Balls! I was meant to put that option in! lol..


----------



## big_amir (Jul 6, 2008)

I bought a suzuki swift from from main dealer in narborough. to be honest it was ok. the paintwork could have looked a lot better. i remember it being very flat not much shine to it but i was then not 'into detailing' so it didnt really bother me, plus i had the car supagarded :wall:

however i remember picking up my dads e-class from the mercedes dealer in leicester back in jan 2002 and that car was gleaming. but since then they have gone downhill and when he changed it in july this year i had to send the car back to the valeting bay 3 times so that they cleaned it properly. :wall:


----------



## drive 'n' shine (Apr 22, 2006)

Never had a new car myself, but done plenty after the dealers have had their go at it, and it always seems to be the German premium brands that are the worst offenders for crap prep.


----------



## miffer (Nov 24, 2005)

I asked my Volvo dealer not to go near the car with a polisher (or I would reject it) and just to wash it (so I could see any problems when I picked it up) and it was fine, luckily not a swirl on the car, the only problem I had when picking it up was the tyres, they put about an inch of dressing on, but 5 minutes with APC and a brush and I was very satisfied with the condition of the paint and interior.


----------



## thebigsham (Dec 11, 2007)

Mate of mine bout a new car i told him id give it a good going over he thought i was being stupid but when i did he couldent believe the difference. I was even suprised what a clay and coat of srp and colly looks one hell of a lot better.

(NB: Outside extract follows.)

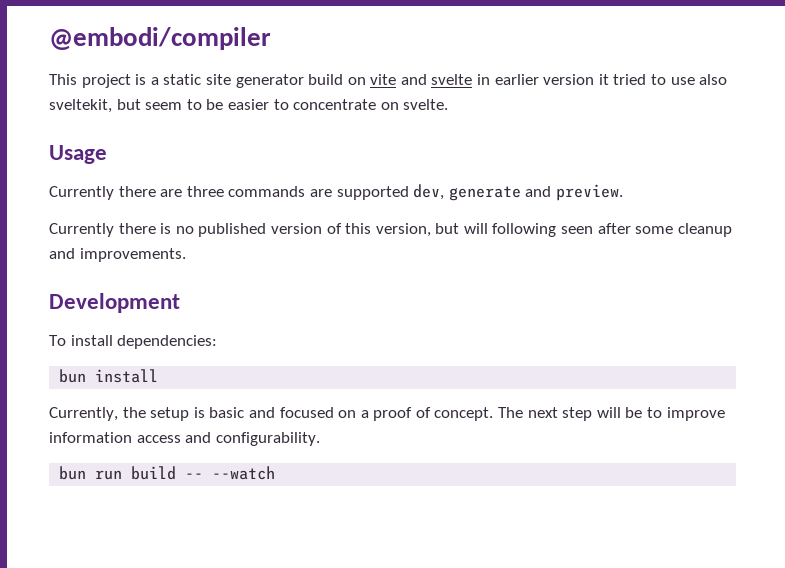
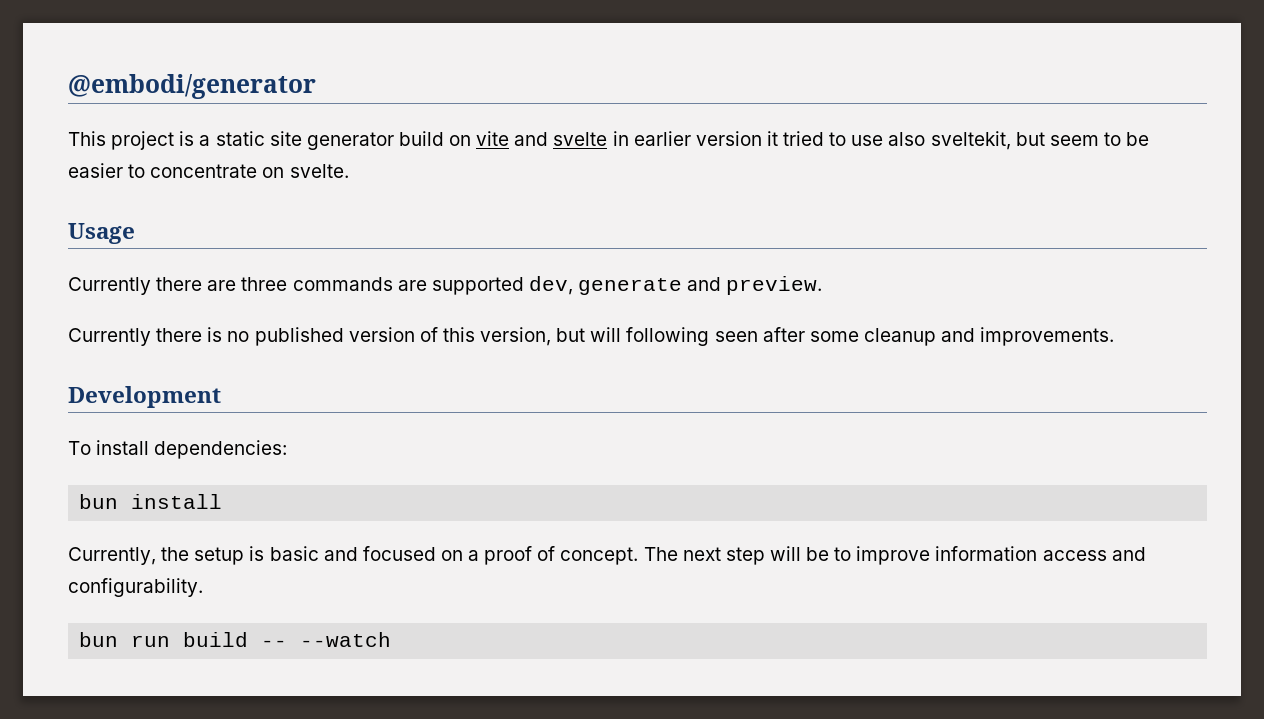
- @embodi/compiler
+ @embodi/generator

Make me wonder what they do in a dealership when I can get it looking a lot better in a couple of hours.


----------



## -ROM- (Feb 23, 2007)

My A3 was direct from Audi and there was enough hassle deaing with them to get the car (price changes, wrong spec, etc) so by the end of it i couldn't be arsed wasting my breath asking for it not to be touched as i know the message would never get through.

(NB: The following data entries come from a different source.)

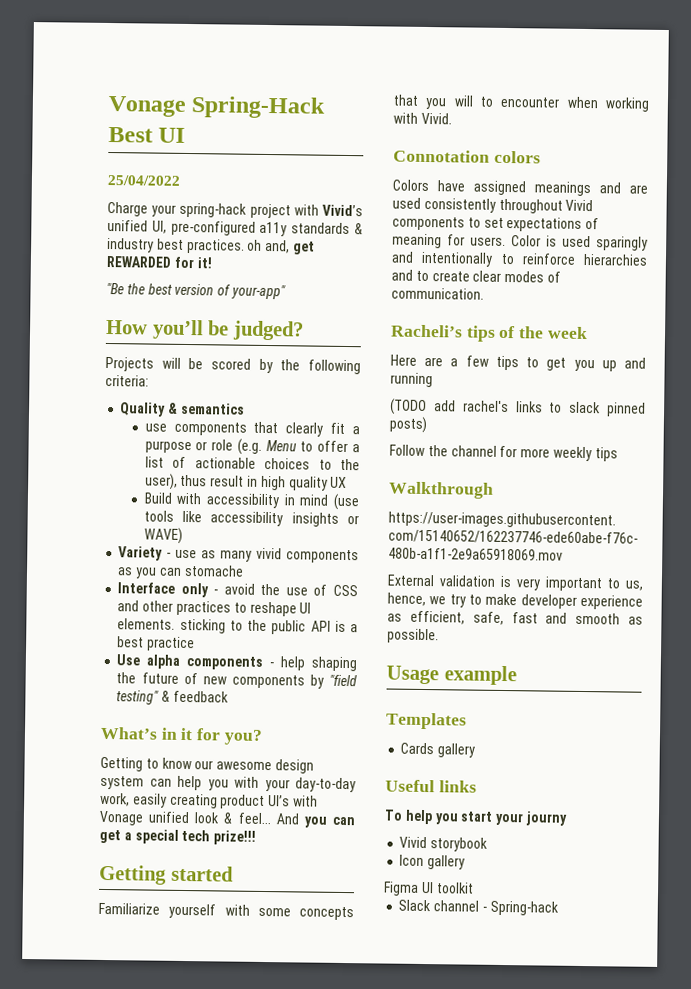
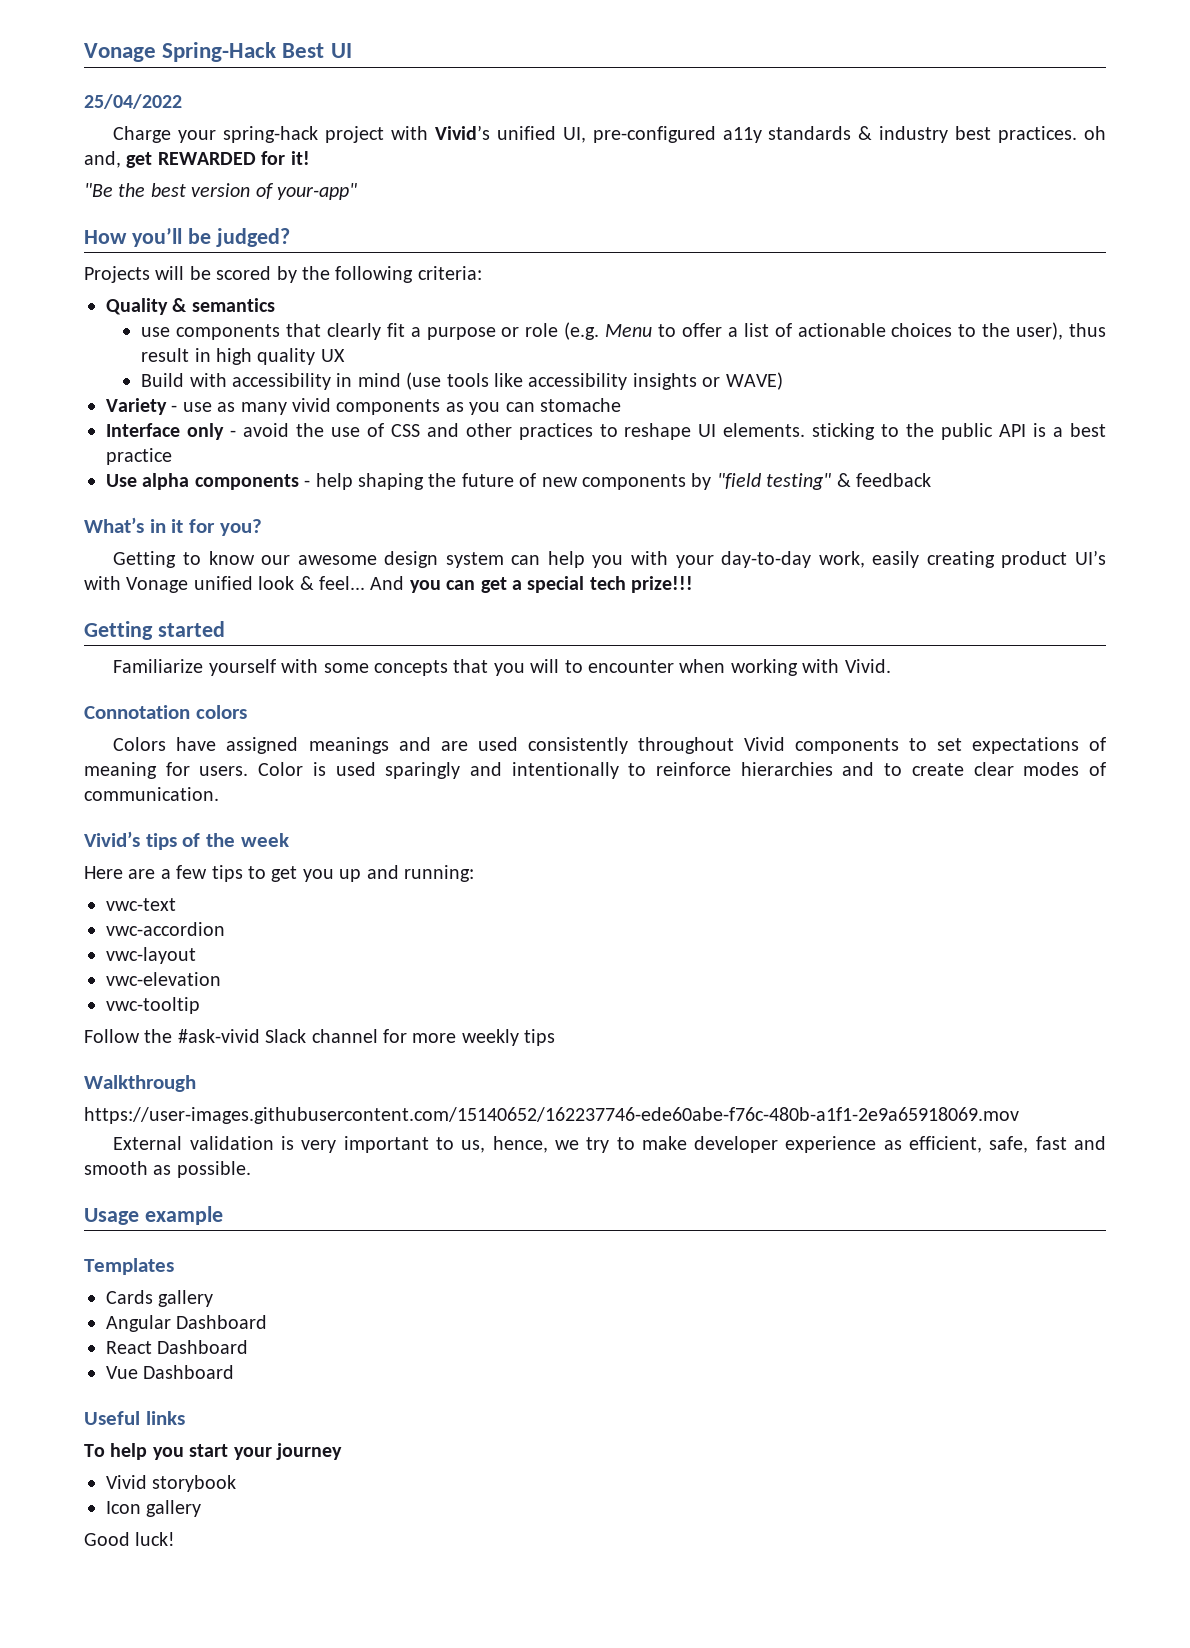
- Racheli’s tips of the week
+ Vivid’s tips of the week
- Here are a few tips to get you up and running
- (TODO add rachel's links to slack pinned posts)
+ Here are a few tips to get you up and running:
+ vwc-text
+ vwc-accordion
+ vwc-layout
+ vwc-elevation
+ vwc-tooltip
- Follow the channel for more weekly tips
+ Follow the #ask-vivid Slack channel for more weekly tips
+ Angular Dashboard
+ React Dashboard
+ Vue Dashboard
- To help you start your journy
+ To help you start your journey
- Figma UI toolkit
- Slack channel - Spring-hack
+ Good luck!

It wasn't great but compared to some of the horror stories i've seen on here i think i got off lightly!


----------



## Bigpikle (May 21, 2007)

My Saab came new from the dealership and it was pretty impressive - but the sales manager knew a bit about detailing himself. It was right at the start of my detailing journey so I'm not going to say it was perfect, as I didnt know about 'perfect' then, but no holograms, no significant swirling and no other defects.


----------



## Trig (Jun 9, 2008)

Our new Clio came from Camden in Northampton. I told the guy not to put any effort in preping it, just make sure it wasnt scratched, because it was going to be done by myself (and a friend). When we collected it, there weren't any scratches and only a couple of very, very light swirl marks that came out when it was lime primed. Other than that, the paint had a slightly funny reflection, it looked like something like QD was sprayed on and just left. I was expecting it to be much worse than it was, so I suppose I was happy with what they did


----------



## DubbedUP (Oct 2, 2007)

It's all about margins...

They aint going to spend £400 on a full paint correction when 99% of the clients would not even notice and probably not even care...Then they would probably stick it through the swirlomatic or the local Kosovan hand wash the minute it gets dirty...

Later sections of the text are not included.